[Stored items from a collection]

[Start of section]

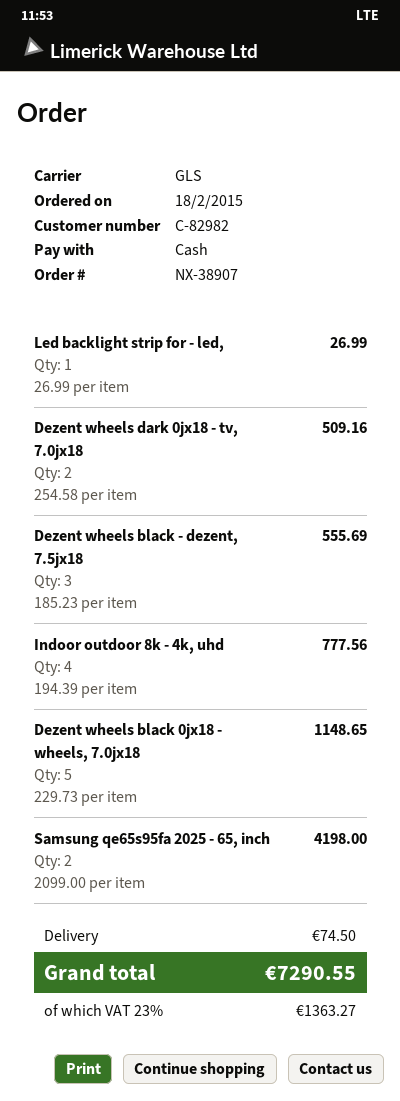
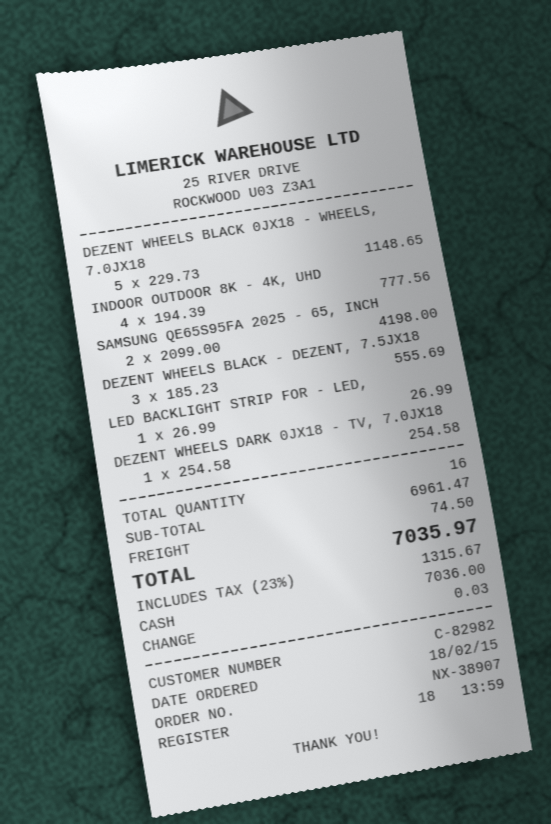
Dezent wheels dark 0jx18 - tv, 7.0jx18: 2 x 254.58 = 509.16 -> 1 x 254.58 = 254.58
tax: 23% = 1363.27 -> 23% = 1315.67
total: 7290.55 -> 7035.97

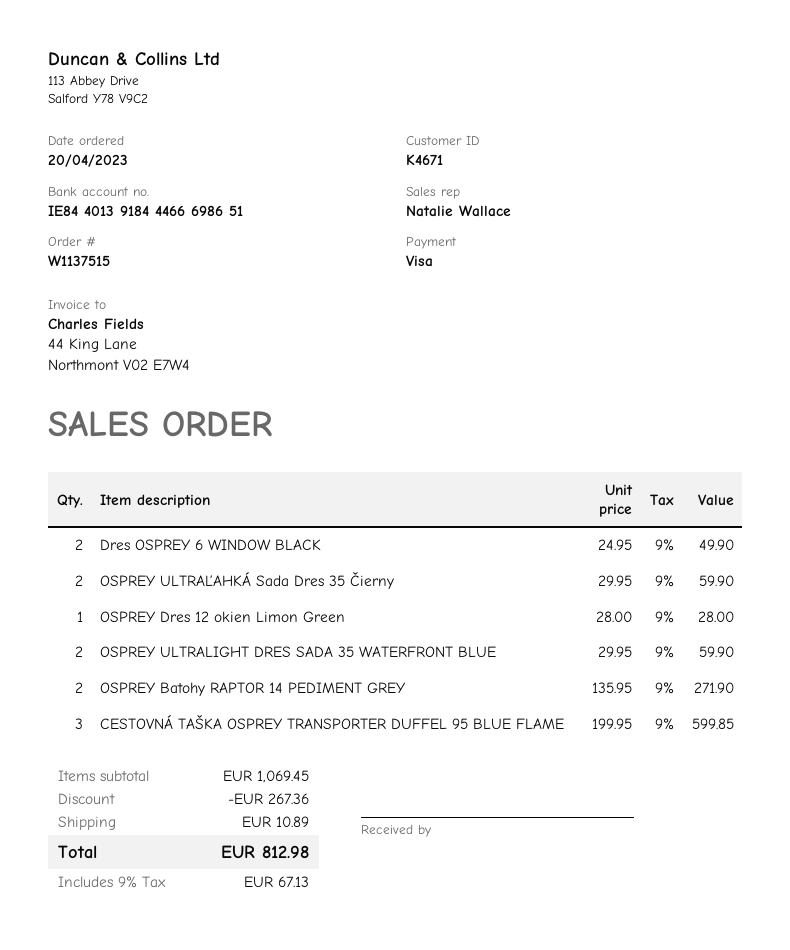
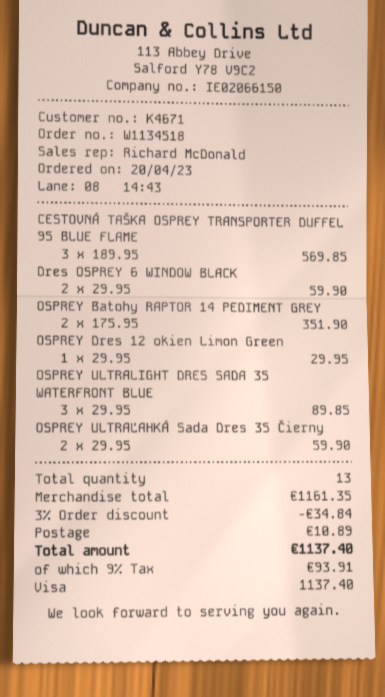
order number: W1137515 -> W1134518
sales rep: Natalie Wallace -> Richard McDonald
Dres OSPREY 6 WINDOW BLACK: 2 x 24.95 = 49.90 -> 2 x 29.95 = 59.90
OSPREY Dres 12 okien Limon Green: 1 x 28.00 = 28.00 -> 1 x 29.95 = 29.95
OSPREY ULTRALIGHT DRES SADA 35 WATERFRONT BLUE: 2 x 29.95 = 59.90 -> 3 x 29.95 = 89.85
OSPREY Batohy RAPTOR 14 PEDIMENT GREY: 2 x 135.95 = 271.90 -> 2 x 175.95 = 351.90
CESTOVNÁ TAŠKA OSPREY TRANSPORTER DUFFEL 95 BLUE FLAME: 3 x 199.95 = 599.85 -> 3 x 189.95 = 569.85
subtotal: 1069.45 -> 1161.35
discount: 267.36 -> 34.84
tax: 9% = 67.13 -> 9% = 93.91
total: 812.98 -> 1137.40

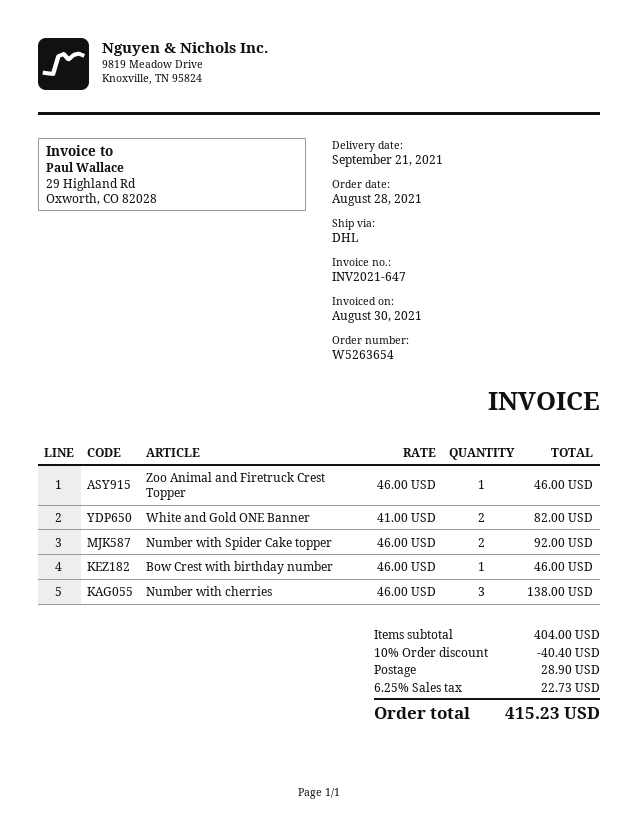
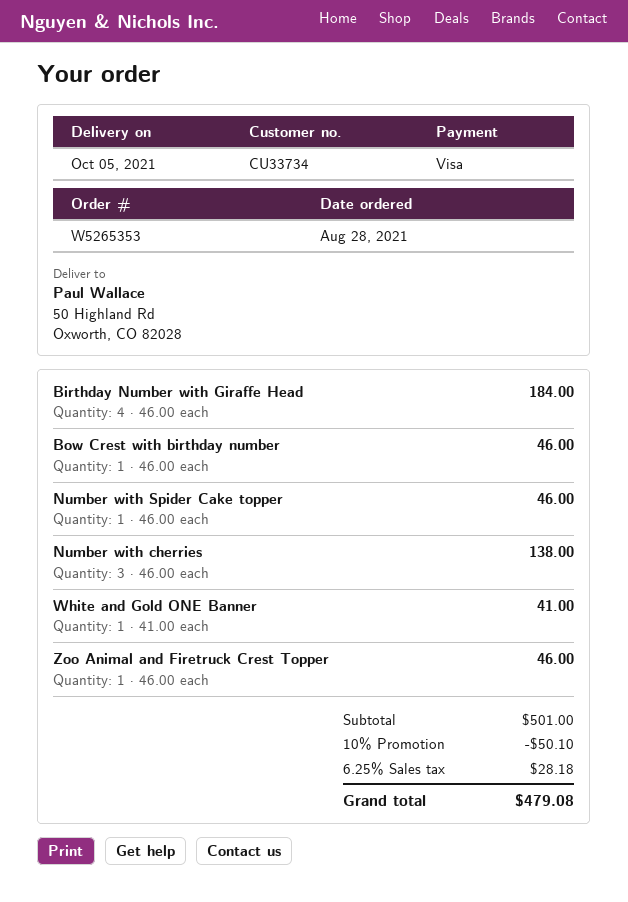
order number: W5263654 -> W5265353
delivery date: 2021-09-21 -> 2021-10-05
White and Gold ONE Banner: 2 x 41.00 = 82.00 -> 1 x 41.00 = 41.00
Number with Spider Cake topper: 2 x 46.00 = 92.00 -> 1 x 46.00 = 46.00
Birthday Number with Giraffe Head: none -> 4 x 46.00 = 184.00
subtotal: 404.00 -> 501.00
discount: 10% = 40.40 -> 10% = 50.10
shipping: 28.90 -> none
tax: 6.25% = 22.73 -> 6.25% = 28.18
total: 415.23 -> 479.08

[End of section]

Task to carry out: Set down the entries exactly as they appear, with every picture left out.

Answer section:
Dezent wheels dark 0jx18 - tv, 7.0jx18: 2 x 254.58 = 509.16 -> 1 x 254.58 = 254.58
tax: 23% = 1363.27 -> 23% = 1315.67
total: 7290.55 -> 7035.97

order number: W1137515 -> W1134518
sales rep: Natalie Wallace -> Richard McDonald
Dres OSPREY 6 WINDOW BLACK: 2 x 24.95 = 49.90 -> 2 x 29.95 = 59.90
OSPREY Dres 12 okien Limon Green: 1 x 28.00 = 28.00 -> 1 x 29.95 = 29.95
OSPREY ULTRALIGHT DRES SADA 35 WATERFRONT BLUE: 2 x 29.95 = 59.90 -> 3 x 29.95 = 89.85
OSPREY Batohy RAPTOR 14 PEDIMENT GREY: 2 x 135.95 = 271.90 -> 2 x 175.95 = 351.90
CESTOVNÁ TAŠKA OSPREY TRANSPORTER DUFFEL 95 BLUE FLAME: 3 x 199.95 = 599.85 -> 3 x 189.95 = 569.85
subtotal: 1069.45 -> 1161.35
discount: 267.36 -> 34.84
tax: 9% = 67.13 -> 9% = 93.91
total: 812.98 -> 1137.40

order number: W5263654 -> W5265353
delivery date: 2021-09-21 -> 2021-10-05
White and Gold ONE Banner: 2 x 41.00 = 82.00 -> 1 x 41.00 = 41.00
Number with Spider Cake topper: 2 x 46.00 = 92.00 -> 1 x 46.00 = 46.00
Birthday Number with Giraffe Head: none -> 4 x 46.00 = 184.00
subtotal: 404.00 -> 501.00
discount: 10% = 40.40 -> 10% = 50.10
shipping: 28.90 -> none
tax: 6.25% = 22.73 -> 6.25% = 28.18
total: 415.23 -> 479.08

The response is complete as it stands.